● Exercise details: Output exactly, in the material below, the lines from the one with "left: 527px ->" through the one with "color: #14532d ->". Omit all pictures.

● Given entries:
━━━
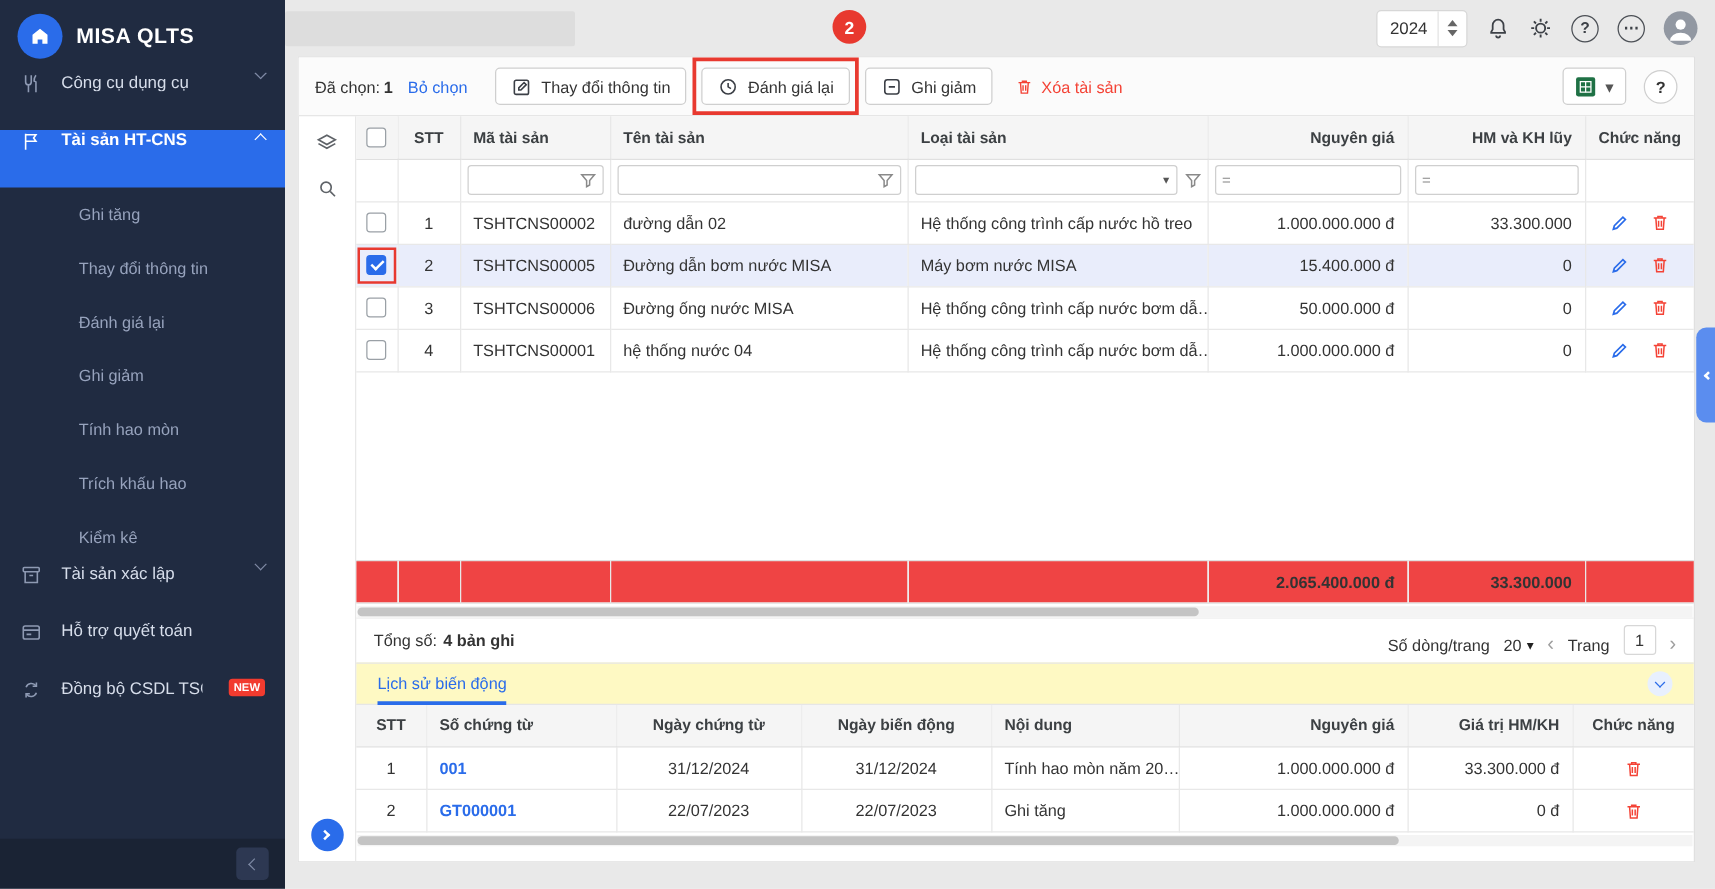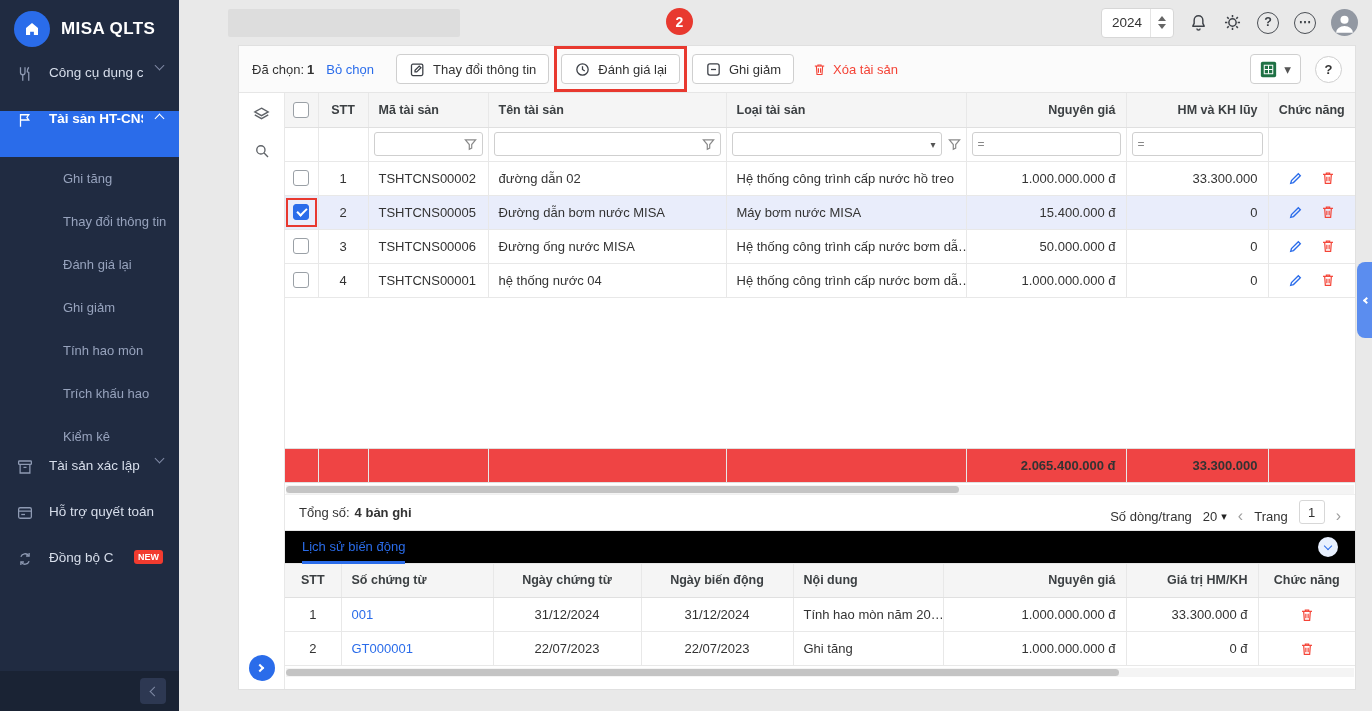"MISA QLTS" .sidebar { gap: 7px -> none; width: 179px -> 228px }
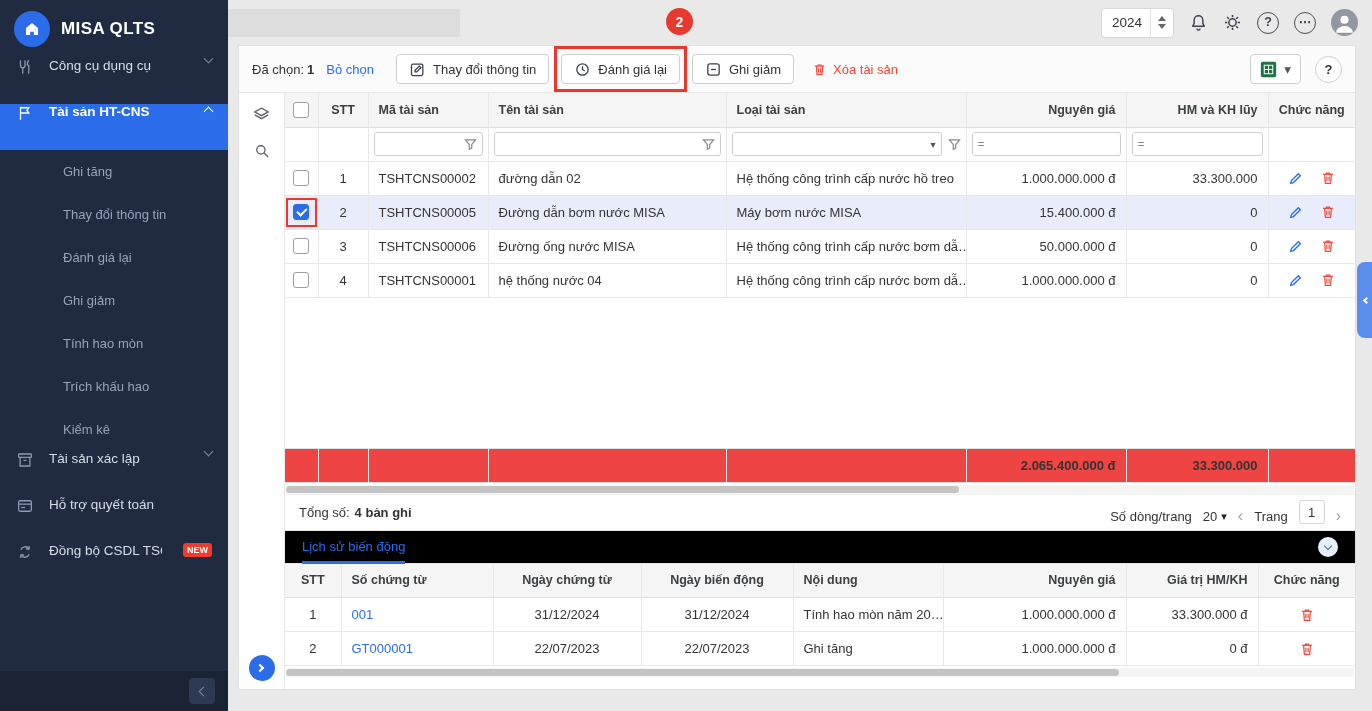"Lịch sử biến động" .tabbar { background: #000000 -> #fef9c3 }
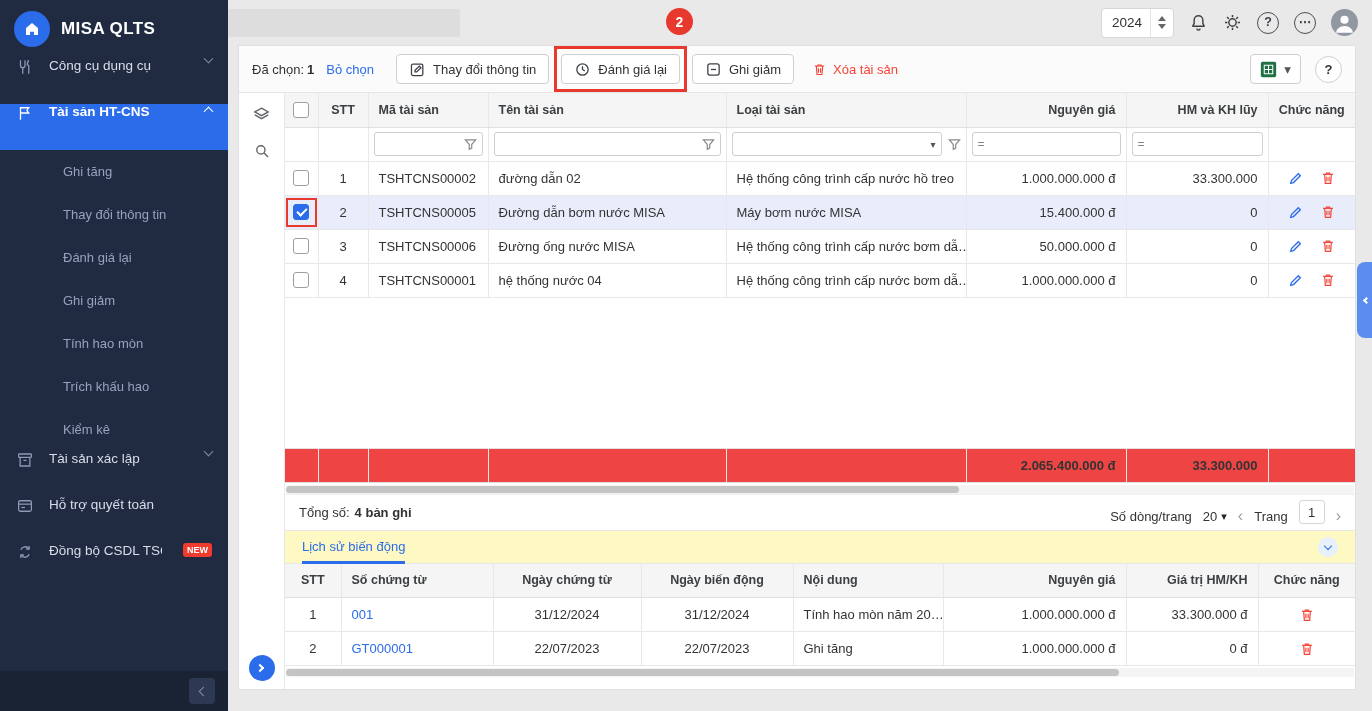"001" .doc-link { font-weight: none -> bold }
━━━
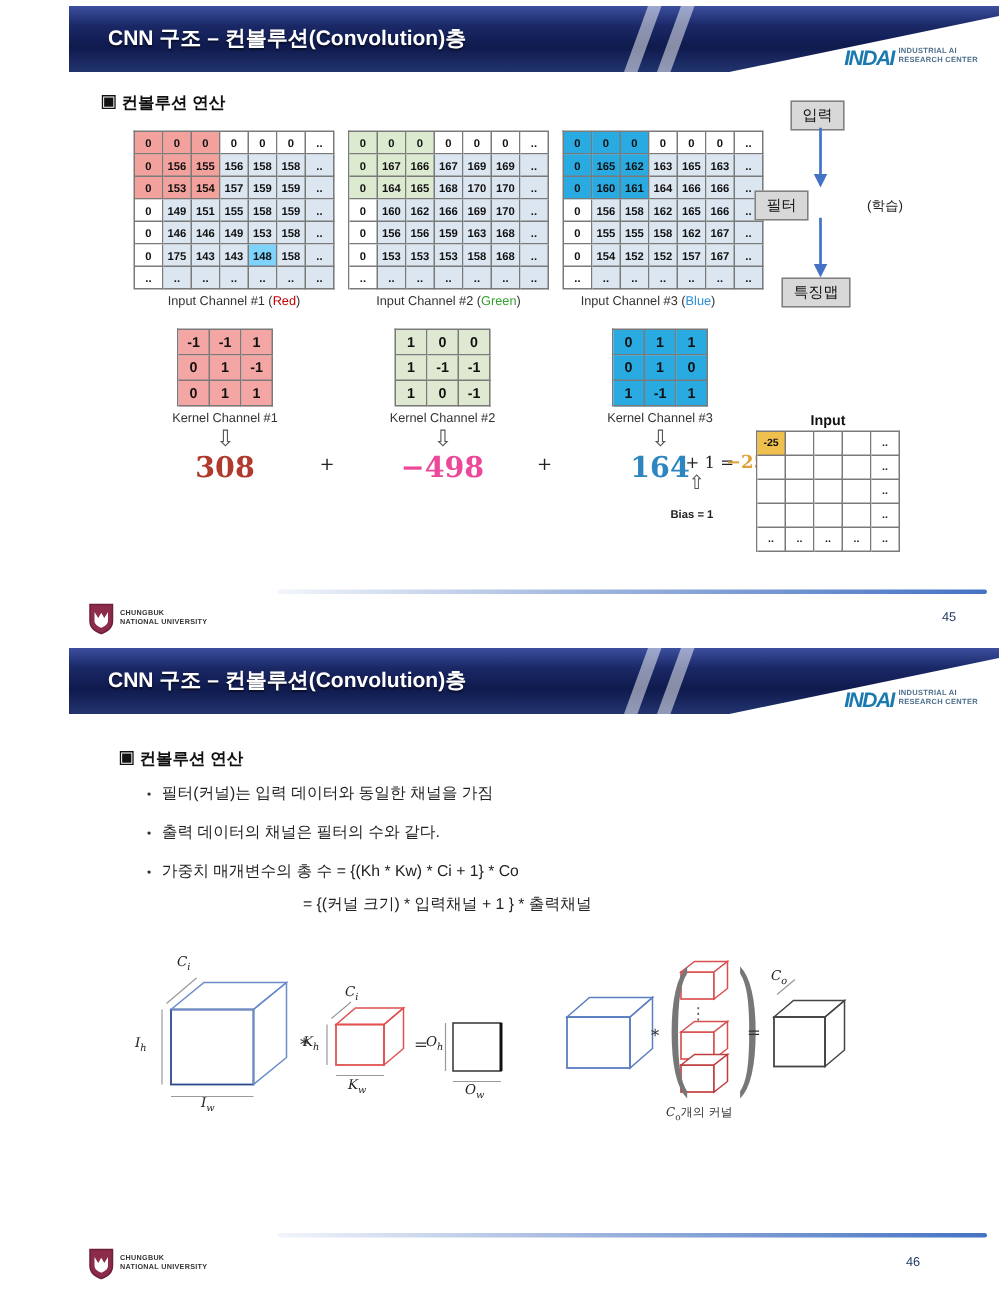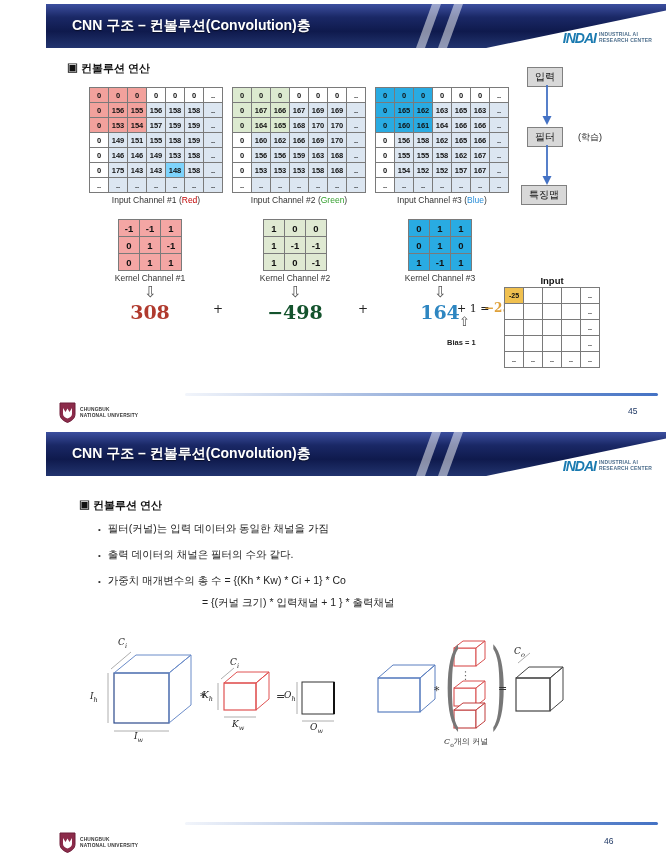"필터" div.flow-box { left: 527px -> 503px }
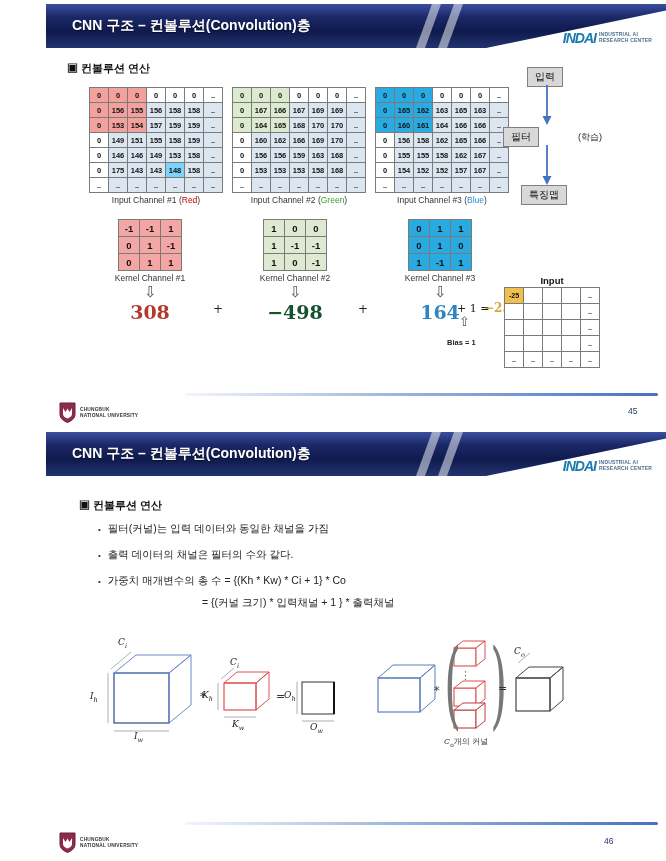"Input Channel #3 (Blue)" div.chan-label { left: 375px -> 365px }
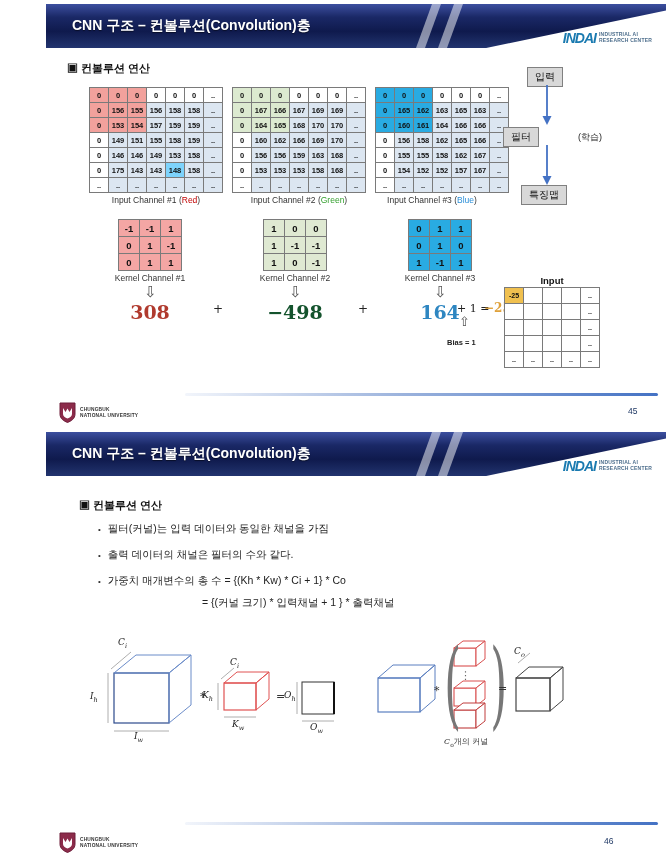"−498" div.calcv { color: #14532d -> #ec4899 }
━━━
● Response below:
"필터" div.flow-box { left: 527px -> 503px }
"Input Channel #3 (Blue)" div.chan-label { left: 375px -> 365px }
"−498" div.calcv { color: #14532d -> #ec4899 }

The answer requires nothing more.